A facultative adjustment to female-biased pouch young sex ratios, if propagated through the population, could potentially enhance population growth and assist population recovery because theoretically, the most productive populations are those with a female-biased sex ratio (Caughley 1977). Diseased females, however, may not survive to rear their offspring successfully. It therefore seems doubtful that there will be long-term consequences for the population dynamics or persistence of this population as a result of the change in this life-history parameter.
This study found that an epidemic of an infectious disease resulted in major changes to both population age structure and life-history parameters of Tasmanian devils. Reproductive compensation occurred in response to disease impacts via an increase in precocial breeding. The strength of this compensatory response, however, was shown to be limited by factors such as the timing of reproduction and maternal effects, which constrain the ability of offspring to reach a critical size for maturity within the time frame dictated by the annual breeding season. Constraints on the ability of individuals to breed as 1-year-olds mean that most individuals in this population will have only one opportunity to breed in their lifetime, at 2 years of age.
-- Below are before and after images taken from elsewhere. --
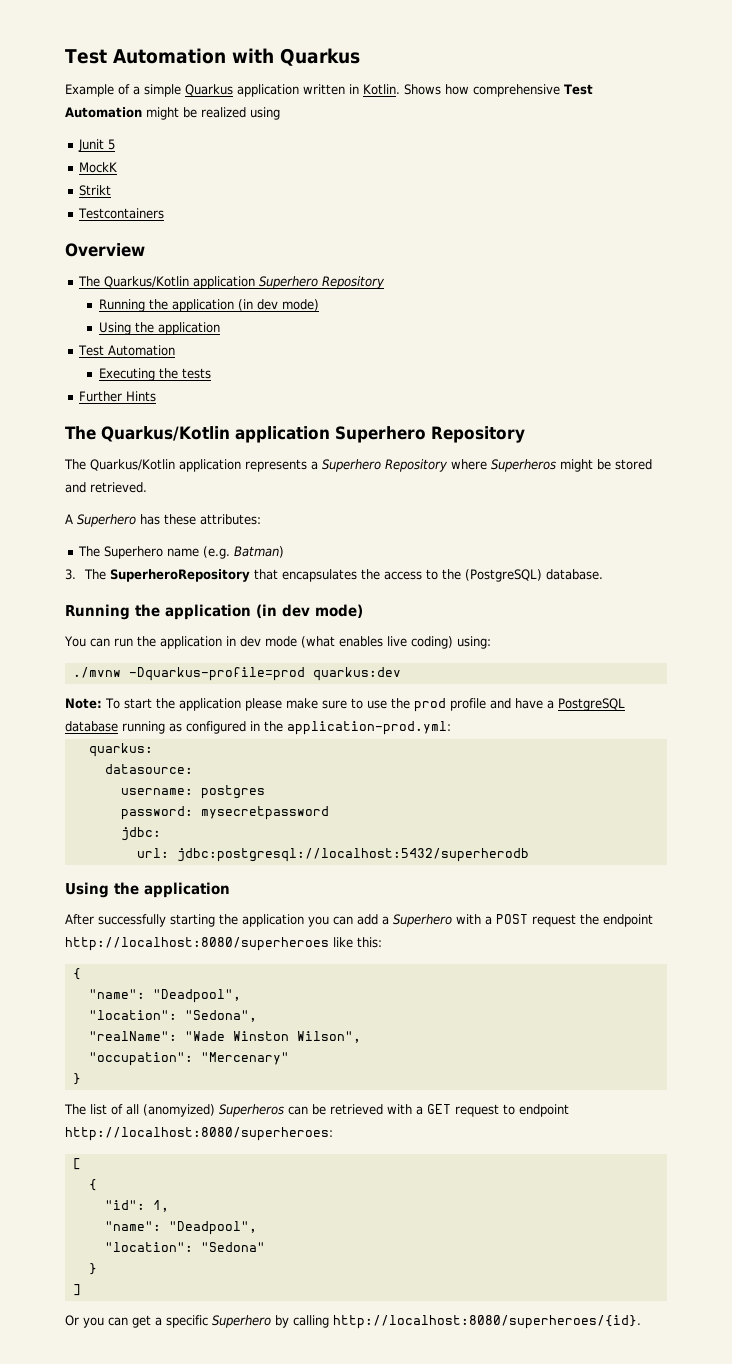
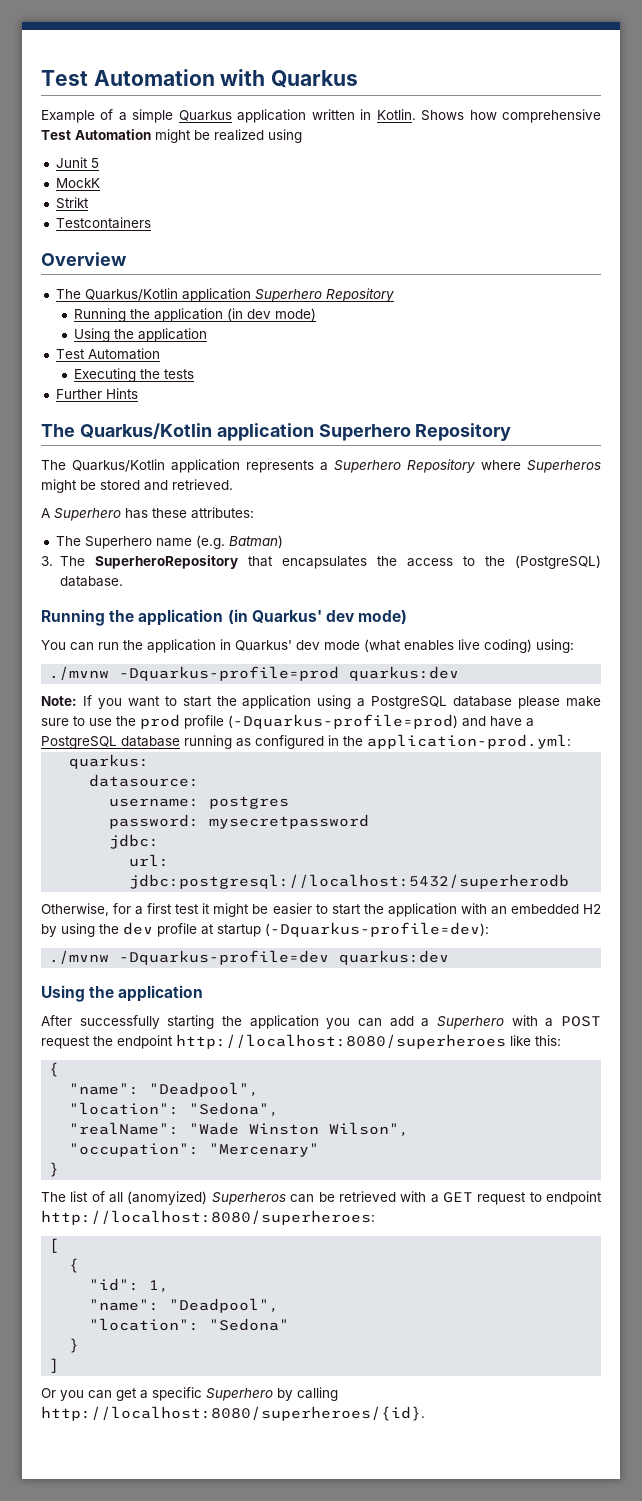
  3. The SuperheroRepository that encapsulates the access to the (PostgreSQL) database.
- Running the application (in dev mode)
+ Running the application (in Quarkus' dev mode)
- You can run the application in dev mode (what enables live coding) using:
+ You can run the application in Quarkus' dev mode (what enables live coding) using:
- Note: To start the application please make sure to use the prod profile and have a PostgreSQL database running as configured in the application-prod.yml:
+ Note: If you want to start the application using a PostgreSQL database please make sure to use the prod profile (-Dquarkus-profile=prod) and have a PostgreSQL database running as configured in the application-prod.yml:
+ Otherwise, for a first test it might be easier to start the application with an embedded H2 by using the dev profile at startup (-Dquarkus-profile=dev):
+ ./mvnw -Dquarkus-profile=dev quarkus:dev

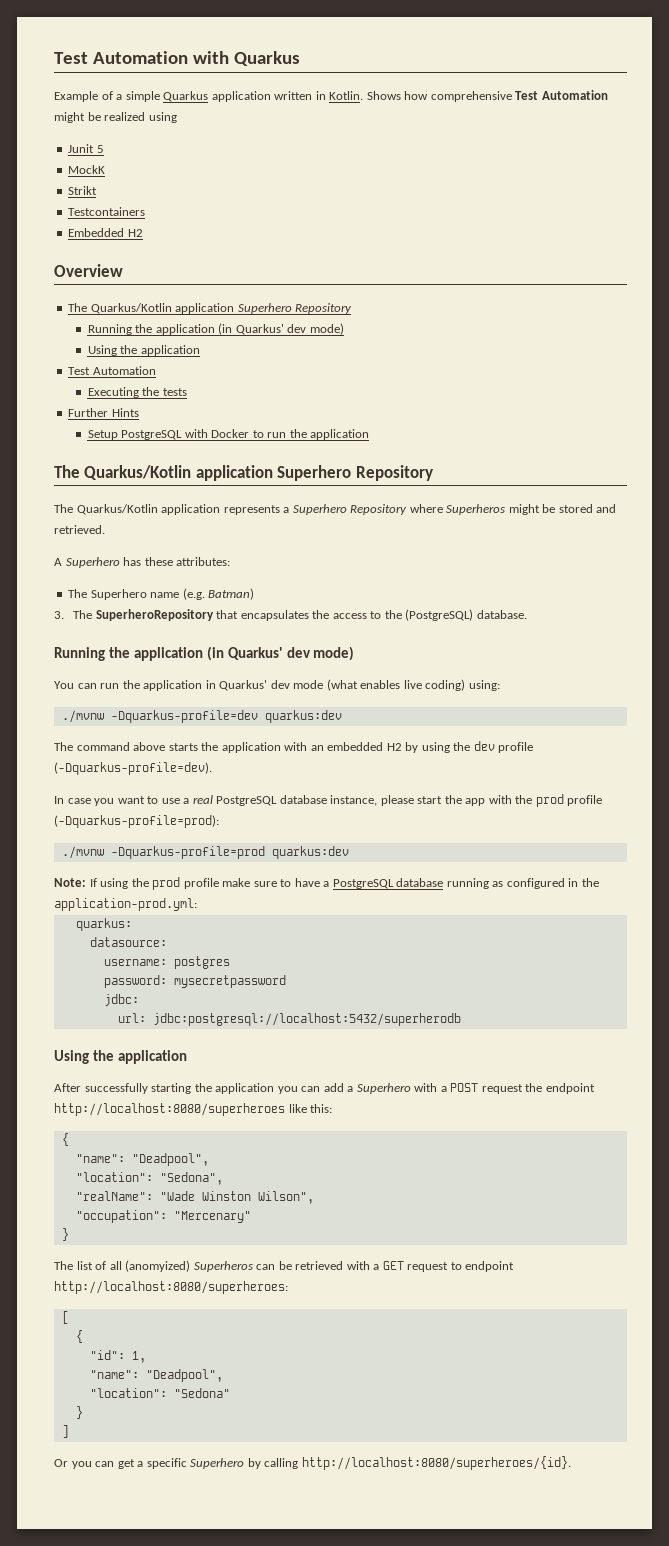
+ Embedded H2
  Overview
  The Quarkus/Kotlin application Superhero Repository
- Running the application (in dev mode)
+ Running the application (in Quarkus' dev mode)
+ Setup PostgreSQL with Docker to run the application
+ ./mvnw -Dquarkus-profile=dev quarkus:dev
+ The command above starts the application with an embedded H2 by using the dev profile (-Dquarkus-profile=dev).
+ In case you want to use a real PostgreSQL database instance, please start the app with the prod profile (-Dquarkus-profile=prod):
- Note: If you want to start the application using a PostgreSQL database please make sure to use the prod profile (-Dquarkus-profile=prod) and have a PostgreSQL database running as configured in the application-prod.yml:
+ Note: If using the prod profile make sure to have a PostgreSQL database running as configured in the application-prod.yml:
- Otherwise, for a first test it might be easier to start the application with an embedded H2 by using the dev profile at startup (-Dquarkus-profile=dev):
- ./mvnw -Dquarkus-profile=dev quarkus:dev

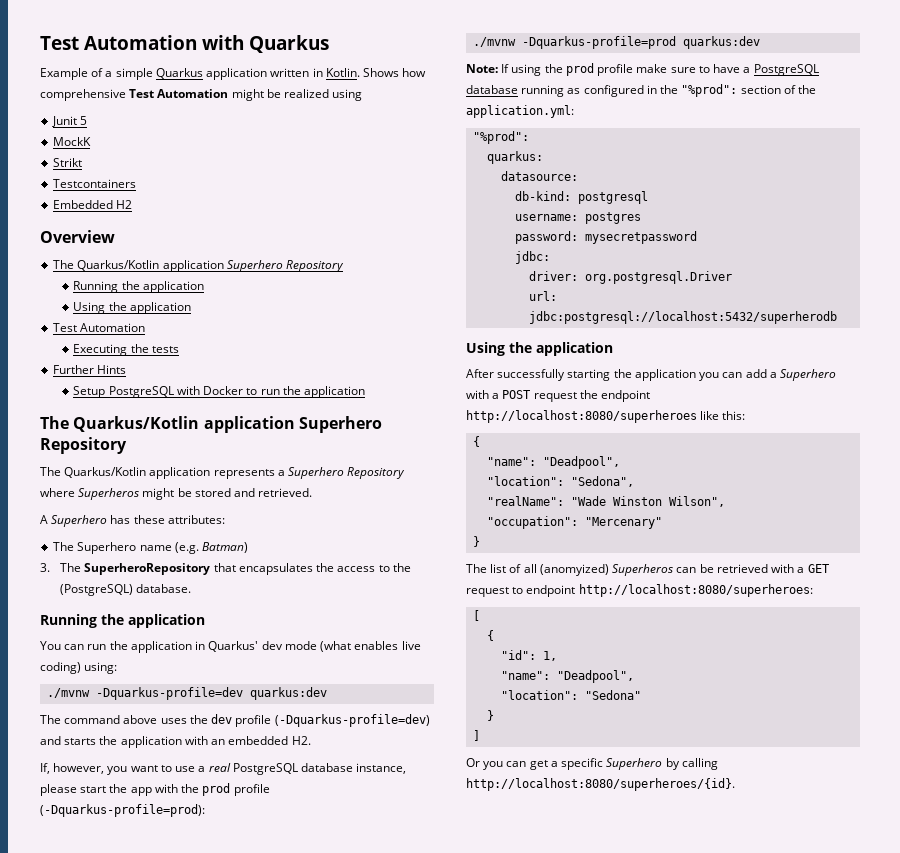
  Overview
  The Quarkus/Kotlin application Superhero Repository
- Running the application (in Quarkus' dev mode)
+ Running the application
  3. The SuperheroRepository that encapsulates the access to the (PostgreSQL) database.
- Running the application (in Quarkus' dev mode)
+ Running the application
- The command above starts the application with an embedded H2 by using the dev profile (-Dquarkus-profile=dev).
- In case you want to use a real PostgreSQL database instance, please start the app with the prod profile (-Dquarkus-profile=prod):
+ The command above uses the dev profile (-Dquarkus-profile=dev) and starts the application with an embedded H2.
+ If, however, you want to use a real PostgreSQL database instance, please start the app with the prod profile (-Dquarkus-profile=prod):
- Note: If using the prod profile make sure to have a PostgreSQL database running as configured in the application-prod.yml:
+ Note: If using the prod profile make sure to have a PostgreSQL database running as configured in the "%prod": section of the application.yml:
+ "%prod":
+ db-kind: postgresql
+ driver: org.postgresql.Driver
The average age of diseased individuals in this population is 2·27 (95% CI 1·99–2·56) years. Since individuals rarely survive for more than 6 months with disease (Lachish et al. 2007) and juveniles only gain independence at 9 months of age, these adults will be unlikely to rear that one litter successfully and thus reproductive success and recruitment will be low.
With precocial breeding reliant on rapid growth in the first year, the opportunity for selection to favour fast-growing individuals that are able to breed earlier is evident, provided there is a heritable basis for rapid early growth in devils. The Freycinet population of devils now exhibits many of the conditions necessary for selection to favour early reproduction (Charnov & Schaffer 1973; Jones et al. 2008), with substantial reductions in adult survival rates (Lachish et al. 2007) and higher disease prevalence among adults than young individuals (H. McCallum, M. Jones, C. Hawkins, R. Hamede, S. Lachish, D. Sinn, N. Beeton & B. Lazenby, unpublished). The possibility that evolution will drive a shift towards this new life-history pattern in Tasmanian devils potentially increases the likelihood of future population persistence and supports a growing body of evidence indicating that infectious diseases may be strong selective forces for life-history variation and evolution in a range of taxa (Altizer, Harvell & Friedle 2003; Todd 2007; Bolker et al. 2008).